Well, if you look at them in Safari, they are going to look pixel-doubled, because that is the way Safari was written to work on Retina machines. Unless the image is on a web page where it is told to render the image pixel-for-pixel on a Retina display (which is actually done by dividing both dimensions for the IMG tag by 2, on a device that has a web viewport "device pixel ratio" of 2 like the rMBP does), Safari assumes that images should be pixel-doubled so that they appear to the user to be the exact the same physical size on a 15" Retina display as they are on a 15" non-Retina display, because unless it is explicitly told that this is a Retina image, it has to assume that the image was originally intended to be displayed on a non-Retina display.

But if you look at your images in a Retina-aware image editing or display app that has the option of showing you the image at 1:1 (1 display pixel for every image pixel) instead of 4:1 (4 display pixels for every image pixel), then you can see your photographs without pixel-doubling. (Do note that when you do this on a Retina display, your photos will physically take up less space on the screen -- that is, they will appear smaller -- than if you viewed the exact same images on a non-Retina display. This is unavoidable...the pixels are physically different sizes on the two displays.) I don't know what apps those would be; perhaps somebody who is more in touch with the state of imaging apps on the Mac can chime in here. I would be shocked if Photoshop didn't have support for this by now, for example.

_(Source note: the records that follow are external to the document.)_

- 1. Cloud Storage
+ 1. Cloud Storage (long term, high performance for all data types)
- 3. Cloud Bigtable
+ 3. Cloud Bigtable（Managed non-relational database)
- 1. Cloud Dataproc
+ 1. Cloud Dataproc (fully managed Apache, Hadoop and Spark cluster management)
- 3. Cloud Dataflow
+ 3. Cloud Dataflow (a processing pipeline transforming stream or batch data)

Interestingly, the built-in Preview.app appears to have some issues on Retina Macs, at least as of Mavericks. If you go to Preview -> Preferences -> Images, there is an option to "define 100% scale as: 1 image pixel equals 1 screen pixel", which also happens to be the default option. But if you open up an image in Preview and then go View -> Actual Size, it will pixel-double it! Preview did NOT used to do this on Mountain Lion. I actually have Mountain Lion on an external drive that I booted up on my rMBP just a little bit ago to make sure that my memory on this matter is correct, and it is: Mountain Lion Preview.app (and possibly Lion Preview.app as well) properly renders images at 1:1 on Retina/HiDPI Macs, and Mavericks Preview.app breaks this and pixel-doubles the same images.

I have Yosemite Public Beta 3 installed on a separate partition, but have not yet checked its Preview.app to see if they have fixed this on Yosemite. I will do that in a bit and report back on my results.

I think you can pretty easily get by with retina screenshots only. You can very easily convert them to loDPI (72dpi) versions with any decent picture editing program.
Well sure, unless you are concerned about absolute accuracy. For some uses, some people may not be, and your solution would be sufficient. But there are subtle differences between the HiDPI (2x) assets and the standard ones such that they won't look 100% exactly the same if scaled down (also, different image editing apps have different algorithms for scaling down, so you can't expect the same results depending on what you use), and even the versions of system fonts used on Retina displays are subtly different than their non-Retina counterparts; see http://blog.justanotherfoundry.com/2013/10/lucida-grande-retina-optimized-in-os-x-mavericks/ for example. So if you want your screenshots for cMBP users to look *exactly* like what they should expect to see on their own system, then yeah, you will need to take specific non-HiDPI screenshots for that purpose.

-- Nathan

EDIT: Update -- no good: Yosemite's Preview.app is still broken in the same way Mavericks' one is.